Sources familiar with MCN’s finances point out that the operation spends all of its budget and hasn’t returned *any* money back to the District’s general fund, yet comparably-sized commercial ISPs like Pacific Internet in Ukiah are reporting profits in the hundreds of thousands of dollars per year. Since MCN is charging rates comparable to other ISPs while being heavily subsidized by the school district, where is MCN’s “profit” going? High salaries for Innis and Associates? More and more equipment for a commercial business?

* * *

Mendocino County has two legitimate commercial internet service providers (ISPs): Pacific Internet and Sabernet, both based in Ukiah. Jim Sohn, Sabernet’s president, says he doesn’t comment on other internet service providers and doesn’t know anything about MCN.

But Jim Persky, president of Pacific Internet in Ukiah, said he has mixed feelings about MCN, with its government-subsidized advantages, as a legitimate competitor. “My libertarian politics compel me to oppose the government going into business on principle,” Persky said recently. “I fought them at first, but now that they’re there, I don’t have any problem with them.

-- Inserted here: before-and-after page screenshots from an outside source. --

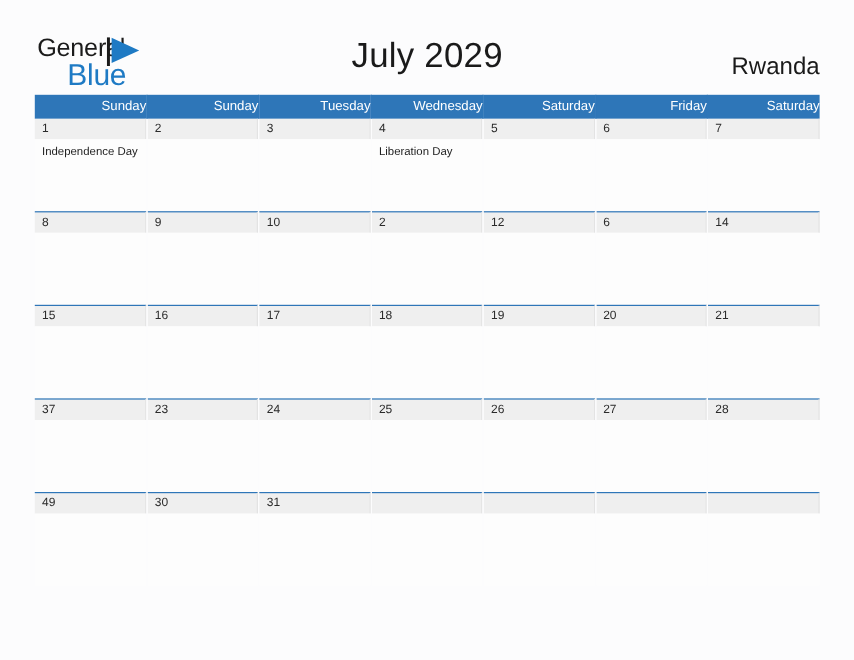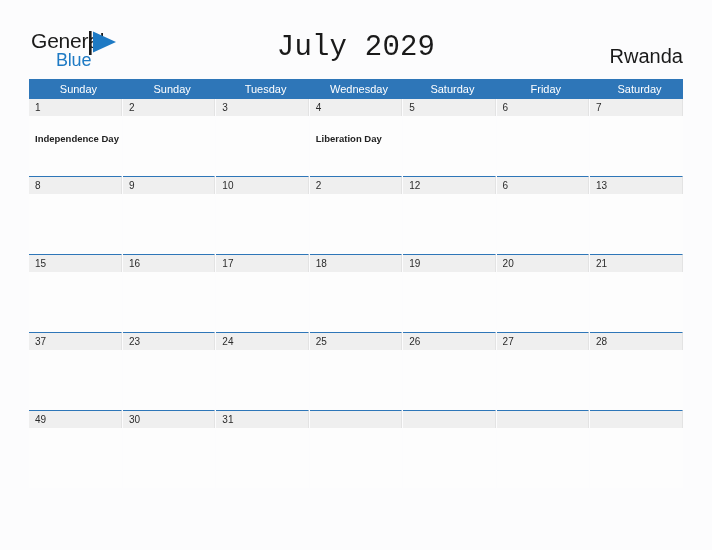--- a/index.html
+++ b/index.html
@@ -52,35 +52,35 @@
     position: absolute;
     left: 58px;
     top: 1px;
     width: 30px;
     height: 24px;
   }
   .logo-row2 {
     position: absolute;
     left: 25px;
     top: 21px;
-    font-size: 18px;
+    font-size: 25px;
     letter-spacing: -0.2px;
     color: #1e7ac4;
     font-family: "Liberation Sans", sans-serif;
   }
 
   .cal-title {
     position: absolute;
     left: 0;
     top: 31px;
     width: 712px;
     text-align: center;
     font-size: 29px;
     color: #1a1a1a;
-    font-family: Liberation Mono, monospace;
+    font-family: Liberation Sans, sans-serif;
     font-weight: 400;
     letter-spacing: 0.2px;
   }
 
   .country {
     position: absolute;
     right: 29px;
     top: 45px;
     font-size: 20px;
     color: #1a1a1a;
@@ -97,21 +97,21 @@
   .cal-table {
     width: 654px;
     border-collapse: collapse;
     table-layout: fixed;
   }
   .cal-table th {
     background: #2e76b8;
     color: #ffffff;
     font-size: 11px;
     font-weight: 400;
-    text-align: center;
+    text-align: right;
     padding: 4px 0 4px 6px;
     height: 9px;
     font-family: "Liberation Sans", sans-serif;
     border-right: 1px solid #2e76b8;
     margin-left: 12px;
   }
   .cal-table td {
     vertical-align: top;
     padding: 0;
     width: 93.43px;
@@ -132,24 +132,23 @@
     box-sizing: content-box;
     font-family: "Liberation Sans", sans-serif;
     border-right: 1px solid #e3e3e3;
   }
   .daynum.blank {
     border-top-color: #2e76b8;
     color: transparent;
   }
   .events {
     height: 60px;
-    padding: 17px 5px 0 6px;
+    padding: 5px 5px 0 6px;
     box-sizing: border-box;
     background: #fdfdfd;
-    font-weight: bold;
   }
   .event {
     font-size: 9.5px;
     color: #222222;
     line-height: 12px;
     font-family: "Liberation Sans", sans-serif;
     white-space: nowrap;
   }
 
   tr.week:first-child .daynum {
@@ -246,21 +245,21 @@
             </td>
             <td>
               <div class="daynum">12</div>
               <div class="events"></div>
             </td>
             <td>
               <div class="daynum">6</div>
               <div class="events"></div>
             </td>
             <td>
-              <div class="daynum">13</div>
+              <div class="daynum">14</div>
               <div class="events"></div>
             </td>
           </tr>
           <tr class="week">
             <td>
               <div class="daynum">15</div>
               <div class="events"></div>
             </td>
             <td>
               <div class="daynum">16</div>

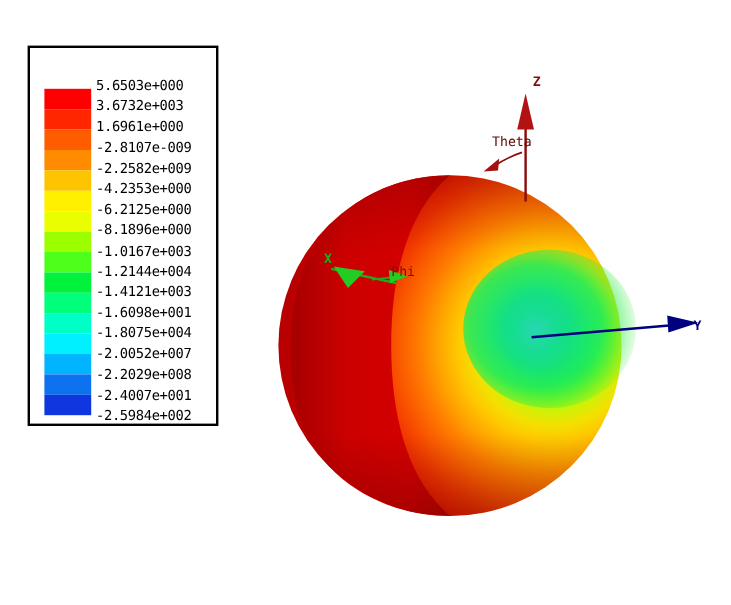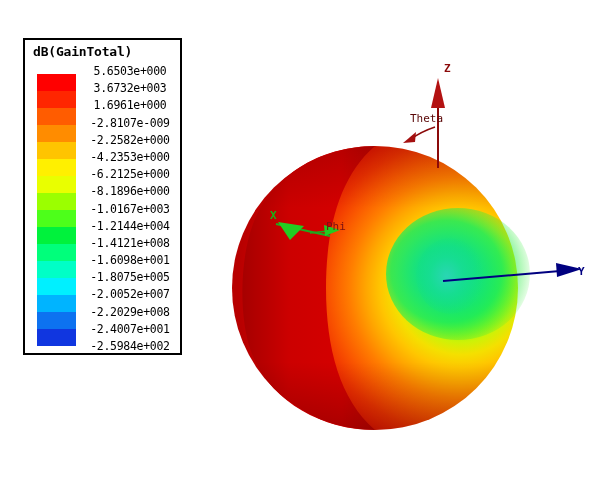--- a/index.html
+++ b/index.html
@@ -69,21 +69,21 @@
     height: 286px;
     display: flex;
     flex-direction: column;
     justify-content: space-between;
   }
   #ticklabels .tick {
     font-family: "DejaVu Sans Mono", monospace;
     font-size: 11.5px;
     line-height: 11px;
     color: #000000;
-    text-align: center;
+    text-align: left;
     white-space: nowrap;
     letter-spacing: -0.3px;
   }
 
   
   #plot {
     position: absolute;
     left: 200px;
     top: 0;
     width: 409px;
@@ -101,21 +101,20 @@
     font-family: "DejaVu Sans Mono", monospace;
     font-size: 11px;
   }
 </style>
 </head>
 <body>
 
 <div id="stage">
 
   <div id="legend">
-    <div id="legend-title">dB(GainTotal)</div>
     <div id="legend-body">
       <div id="colorbar">
           <div class="swatch" style="background: rgb(255, 0, 0);"></div>
           <div class="swatch" style="background: rgb(255, 38, 0);"></div>
           <div class="swatch" style="background: rgb(255, 92, 0);"></div>
           <div class="swatch" style="background: rgb(255, 140, 0);"></div>
           <div class="swatch" style="background: rgb(255, 196, 0);"></div>
           <div class="swatch" style="background: rgb(255, 240, 0);"></div>
           <div class="swatch" style="background: rgb(233, 255, 0);"></div>
           <div class="swatch" style="background: rgb(155, 255, 0);"></div>
@@ -126,29 +125,29 @@
           <div class="swatch" style="background: rgb(0, 240, 255);"></div>
           <div class="swatch" style="background: rgb(0, 180, 255);"></div>
           <div class="swatch" style="background: rgb(13, 114, 240);"></div>
           <div class="swatch" style="background: rgb(16, 54, 224);"></div>
         </div>
       <div id="ticklabels">
           <div class="tick">5.6503e+000</div>
           <div class="tick">3.6732e+003</div>
           <div class="tick">1.6961e+000</div>
           <div class="tick">-2.8107e-009</div>
-          <div class="tick">-2.2582e+000</div>
+          <div class="tick">-2.2582e+009</div>
           <div class="tick">-4.2353e+000</div>
           <div class="tick">-6.2125e+000</div>
           <div class="tick">-8.1896e+000</div>
           <div class="tick">-1.0167e+003</div>
           <div class="tick">-1.2144e+004</div>
-          <div class="tick">-1.4121e+008</div>
+          <div class="tick">-1.4121e+003</div>
           <div class="tick">-1.6098e+001</div>
-          <div class="tick">-1.8075e+005</div>
+          <div class="tick">-1.8075e+004</div>
           <div class="tick">-2.0052e+007</div>
           <div class="tick">-2.2029e+008</div>
           <div class="tick">-2.4007e+001</div>
           <div class="tick">-2.5984e+002</div>
         </div>
     </div>
   </div>
 
   <div id="plot">
     <svg width="409" height="504" viewBox="0 0 409 504" xmlns="http://www.w3.org/2000/svg">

We share some resources and help each other out with technical problems. In fact, I’m glad they’re there. It’s bizarre, but we’re better off because of them.”

Sounds like Persky’s getting some indirect benefit from those edu-dollars, too. Hey, why not? Wouldn’t you? But if Persky’s not careful he might find himself becoming a target of a future hostile takeover by the Mendocino School District.

Persky notes as an aside that he used to be a big supporter of computers in the classroom himself, but now that he’s seen how they’re being used, “I think they should limit them to study halls and libraries. You don’t need them in the classroom. The teachers don’t know how to use them.”

Persky said he’s irritated that some people subscribe to MCN rather than Pacific Internet because they think MCN is somehow “community-related.” “People tell me ‘I want to support the school. I want the money to go to the kids’,” complained Persky. “But I’m community related. I employ people just like them and provide the same service.”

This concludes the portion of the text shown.